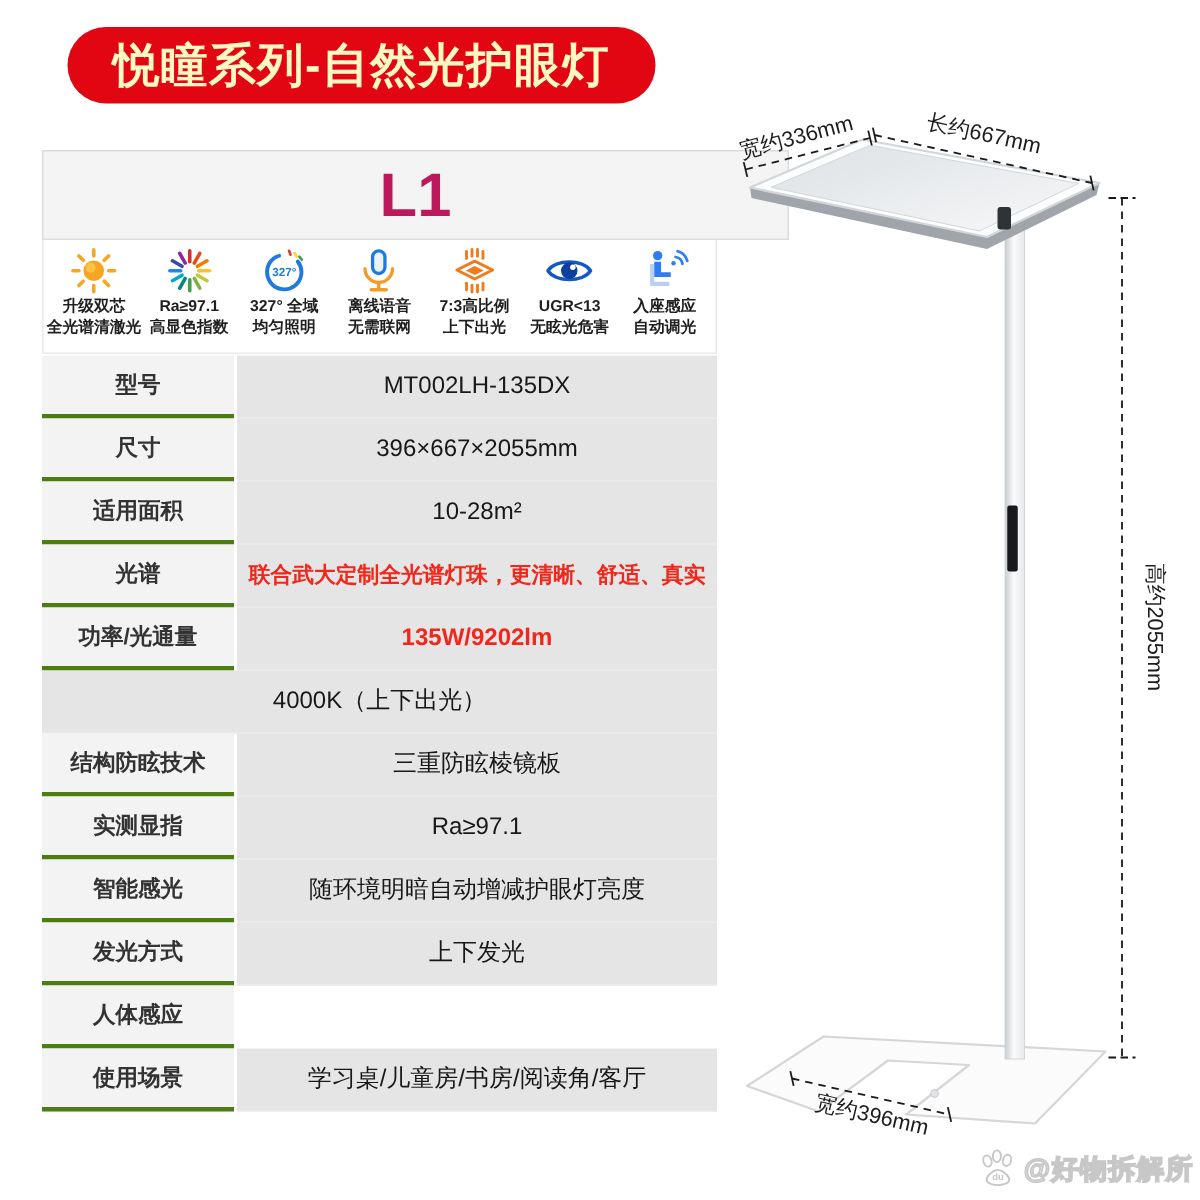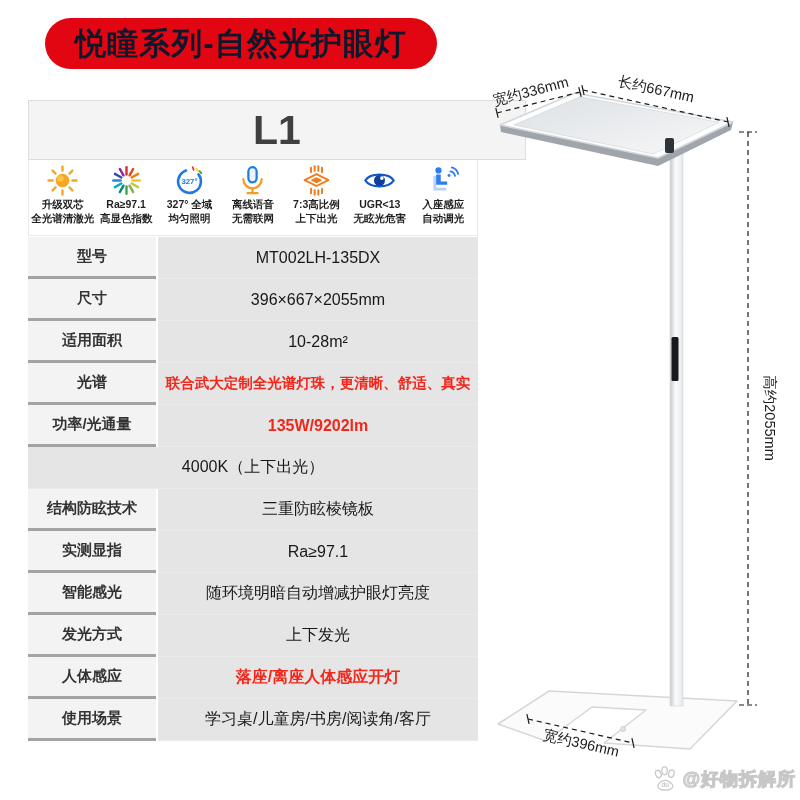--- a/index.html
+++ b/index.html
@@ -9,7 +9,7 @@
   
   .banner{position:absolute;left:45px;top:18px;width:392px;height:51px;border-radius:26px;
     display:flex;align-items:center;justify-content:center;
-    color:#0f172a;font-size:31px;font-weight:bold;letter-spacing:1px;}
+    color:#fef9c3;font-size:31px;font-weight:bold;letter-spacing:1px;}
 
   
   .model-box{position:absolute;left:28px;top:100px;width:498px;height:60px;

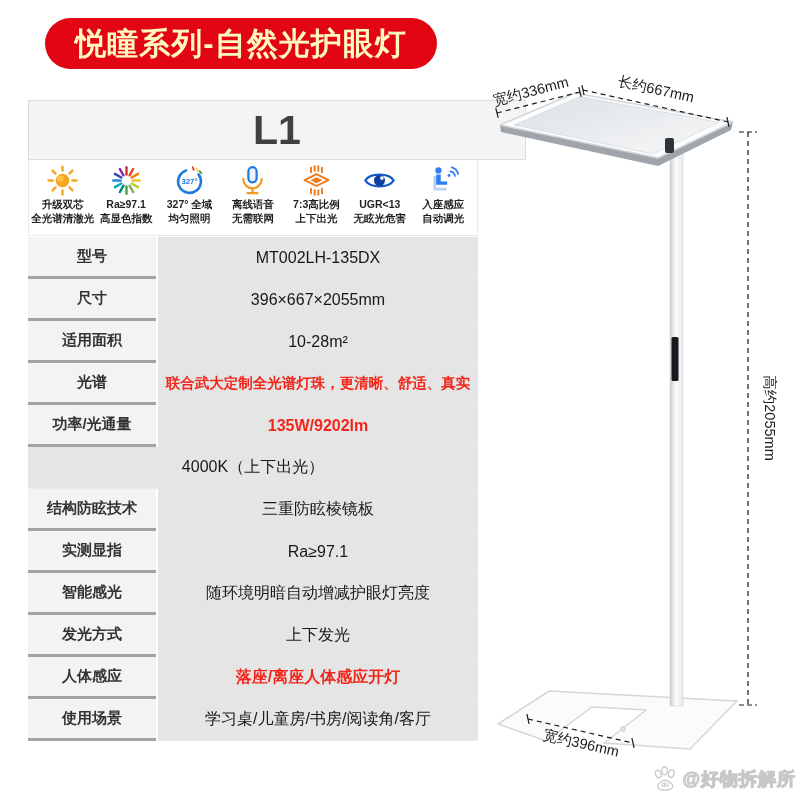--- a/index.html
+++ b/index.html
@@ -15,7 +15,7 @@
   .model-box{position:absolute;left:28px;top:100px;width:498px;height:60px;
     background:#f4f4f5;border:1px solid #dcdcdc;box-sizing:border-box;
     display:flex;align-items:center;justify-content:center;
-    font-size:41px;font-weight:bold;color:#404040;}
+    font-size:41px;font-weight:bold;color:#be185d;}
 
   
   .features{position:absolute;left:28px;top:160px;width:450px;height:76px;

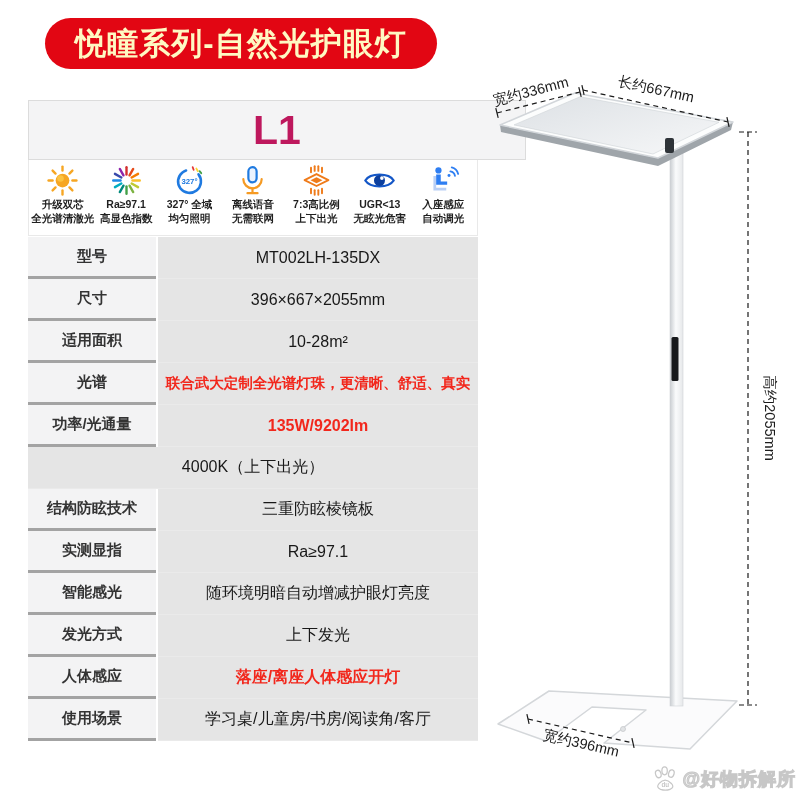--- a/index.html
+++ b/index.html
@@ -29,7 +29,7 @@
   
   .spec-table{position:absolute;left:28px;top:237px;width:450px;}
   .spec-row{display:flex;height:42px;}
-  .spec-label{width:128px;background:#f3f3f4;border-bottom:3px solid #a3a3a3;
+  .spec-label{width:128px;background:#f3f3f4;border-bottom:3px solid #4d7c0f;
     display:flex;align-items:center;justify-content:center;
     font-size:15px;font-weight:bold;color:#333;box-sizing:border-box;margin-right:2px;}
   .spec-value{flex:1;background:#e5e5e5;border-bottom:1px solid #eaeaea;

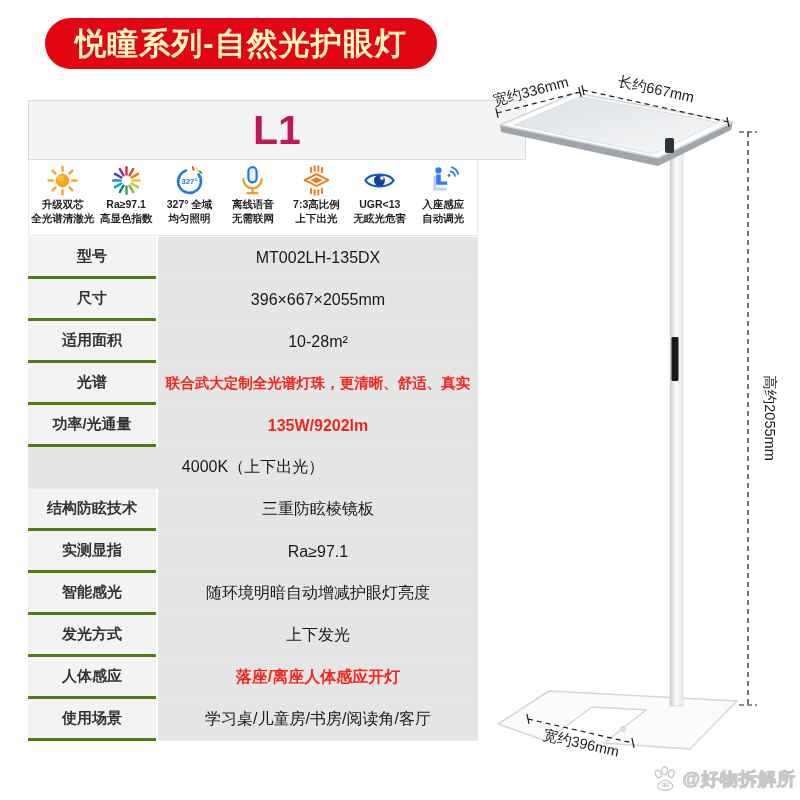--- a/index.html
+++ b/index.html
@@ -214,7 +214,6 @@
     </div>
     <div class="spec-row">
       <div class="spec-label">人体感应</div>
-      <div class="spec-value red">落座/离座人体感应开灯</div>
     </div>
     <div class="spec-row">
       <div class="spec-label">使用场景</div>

+++++

▸ **What you should do**
Which lines of the listing contain the string "weight"? Copy each of them.

▸ **Response to the exercise**
-    color:#0f172a;font-size:31px;font-weight:bold;letter-spacing:1px;}
+    color:#fef9c3;font-size:31px;font-weight:bold;letter-spacing:1px;}
-    font-size:41px;font-weight:bold;color:#404040;}
+    font-size:41px;font-weight:bold;color:#be185d;}
     font-size:15px;font-weight:bold;color:#333;box-sizing:border-box;margin-right:2px;}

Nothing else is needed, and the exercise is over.